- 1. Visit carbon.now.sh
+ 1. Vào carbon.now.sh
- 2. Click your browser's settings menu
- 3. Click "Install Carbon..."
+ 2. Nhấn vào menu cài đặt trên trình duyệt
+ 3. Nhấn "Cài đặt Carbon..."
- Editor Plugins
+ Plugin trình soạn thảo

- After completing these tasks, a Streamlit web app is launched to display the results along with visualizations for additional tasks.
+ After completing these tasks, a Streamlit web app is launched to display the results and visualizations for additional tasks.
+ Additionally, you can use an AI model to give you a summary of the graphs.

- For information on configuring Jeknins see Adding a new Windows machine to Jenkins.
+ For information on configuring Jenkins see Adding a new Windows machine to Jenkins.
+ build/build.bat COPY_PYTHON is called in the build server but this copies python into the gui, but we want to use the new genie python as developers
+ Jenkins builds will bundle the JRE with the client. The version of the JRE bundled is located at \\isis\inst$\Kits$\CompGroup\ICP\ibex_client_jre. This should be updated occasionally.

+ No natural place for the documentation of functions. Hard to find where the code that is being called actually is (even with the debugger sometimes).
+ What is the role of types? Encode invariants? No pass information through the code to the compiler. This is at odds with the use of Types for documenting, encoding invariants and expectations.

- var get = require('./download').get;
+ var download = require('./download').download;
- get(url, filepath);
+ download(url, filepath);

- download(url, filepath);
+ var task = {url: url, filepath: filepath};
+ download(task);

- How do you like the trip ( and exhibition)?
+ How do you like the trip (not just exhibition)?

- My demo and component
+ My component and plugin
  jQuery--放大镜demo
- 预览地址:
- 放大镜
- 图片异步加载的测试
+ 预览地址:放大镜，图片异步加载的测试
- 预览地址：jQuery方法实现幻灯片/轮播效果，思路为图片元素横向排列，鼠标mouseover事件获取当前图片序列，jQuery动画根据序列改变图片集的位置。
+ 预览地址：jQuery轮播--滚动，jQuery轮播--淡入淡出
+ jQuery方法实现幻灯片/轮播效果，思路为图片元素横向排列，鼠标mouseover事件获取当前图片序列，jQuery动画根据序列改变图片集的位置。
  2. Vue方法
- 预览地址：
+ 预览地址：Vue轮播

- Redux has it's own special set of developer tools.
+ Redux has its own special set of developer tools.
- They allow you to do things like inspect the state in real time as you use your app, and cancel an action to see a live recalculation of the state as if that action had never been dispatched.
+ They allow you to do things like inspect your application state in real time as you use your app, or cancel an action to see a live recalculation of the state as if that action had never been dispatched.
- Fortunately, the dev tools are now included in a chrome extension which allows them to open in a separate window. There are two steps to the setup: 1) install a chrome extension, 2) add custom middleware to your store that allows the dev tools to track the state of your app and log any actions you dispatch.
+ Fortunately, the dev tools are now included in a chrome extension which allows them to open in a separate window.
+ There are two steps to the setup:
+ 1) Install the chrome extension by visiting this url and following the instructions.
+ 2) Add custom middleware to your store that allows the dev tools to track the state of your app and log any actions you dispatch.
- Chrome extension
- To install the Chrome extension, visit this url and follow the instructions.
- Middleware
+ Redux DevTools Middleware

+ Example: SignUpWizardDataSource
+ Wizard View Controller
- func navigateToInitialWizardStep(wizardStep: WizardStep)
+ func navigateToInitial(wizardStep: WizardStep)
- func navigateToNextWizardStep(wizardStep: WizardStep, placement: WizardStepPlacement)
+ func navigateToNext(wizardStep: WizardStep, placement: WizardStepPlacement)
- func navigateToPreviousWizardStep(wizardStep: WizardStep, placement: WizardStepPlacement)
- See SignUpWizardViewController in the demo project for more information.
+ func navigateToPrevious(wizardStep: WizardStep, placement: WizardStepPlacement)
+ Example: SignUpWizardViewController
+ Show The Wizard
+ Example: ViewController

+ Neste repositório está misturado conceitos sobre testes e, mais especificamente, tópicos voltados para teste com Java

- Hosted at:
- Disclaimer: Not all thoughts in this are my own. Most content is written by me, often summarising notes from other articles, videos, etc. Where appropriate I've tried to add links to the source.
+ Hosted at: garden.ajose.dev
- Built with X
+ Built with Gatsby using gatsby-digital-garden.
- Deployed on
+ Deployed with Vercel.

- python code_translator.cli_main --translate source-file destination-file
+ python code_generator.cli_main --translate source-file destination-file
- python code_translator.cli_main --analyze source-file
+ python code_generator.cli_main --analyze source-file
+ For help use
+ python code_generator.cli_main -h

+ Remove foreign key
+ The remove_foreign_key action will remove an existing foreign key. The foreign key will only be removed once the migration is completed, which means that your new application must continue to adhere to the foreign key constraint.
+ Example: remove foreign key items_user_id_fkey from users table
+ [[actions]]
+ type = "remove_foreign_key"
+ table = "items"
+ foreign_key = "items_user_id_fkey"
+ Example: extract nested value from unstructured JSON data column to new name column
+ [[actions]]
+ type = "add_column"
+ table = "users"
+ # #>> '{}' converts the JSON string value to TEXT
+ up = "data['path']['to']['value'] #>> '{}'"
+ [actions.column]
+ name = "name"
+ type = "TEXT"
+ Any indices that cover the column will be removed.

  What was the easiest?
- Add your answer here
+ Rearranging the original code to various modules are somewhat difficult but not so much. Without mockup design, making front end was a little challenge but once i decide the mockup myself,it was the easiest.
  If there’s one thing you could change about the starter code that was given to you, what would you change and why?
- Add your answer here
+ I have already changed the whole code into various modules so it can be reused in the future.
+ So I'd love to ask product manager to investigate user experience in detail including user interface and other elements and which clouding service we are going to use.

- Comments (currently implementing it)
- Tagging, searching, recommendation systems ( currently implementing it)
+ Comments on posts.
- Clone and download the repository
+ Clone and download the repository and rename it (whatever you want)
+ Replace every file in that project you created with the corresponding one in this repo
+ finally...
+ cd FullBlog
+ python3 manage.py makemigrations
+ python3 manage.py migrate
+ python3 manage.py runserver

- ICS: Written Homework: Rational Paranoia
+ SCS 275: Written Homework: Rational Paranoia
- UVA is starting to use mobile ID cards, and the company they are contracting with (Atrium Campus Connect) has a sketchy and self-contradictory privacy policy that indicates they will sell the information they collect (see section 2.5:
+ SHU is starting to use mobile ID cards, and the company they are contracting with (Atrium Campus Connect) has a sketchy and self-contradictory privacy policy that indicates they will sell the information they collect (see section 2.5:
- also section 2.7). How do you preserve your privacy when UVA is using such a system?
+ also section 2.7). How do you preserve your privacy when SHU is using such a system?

Requirement:
The required answer is the run of lines above, starting at the line with "on configuring Jenkins" and ending at the line with "the debugger sometimes).", reproduced exactly with both ends.

Finished exercise:
+ For information on configuring Jenkins see Adding a new Windows machine to Jenkins.
+ build/build.bat COPY_PYTHON is called in the build server but this copies python into the gui, but we want to use the new genie python as developers
+ Jenkins builds will bundle the JRE with the client. The version of the JRE bundled is located at \\isis\inst$\Kits$\CompGroup\ICP\ibex_client_jre. This should be updated occasionally.

+ No natural place for the documentation of functions. Hard to find where the code that is being called actually is (even with the debugger sometimes).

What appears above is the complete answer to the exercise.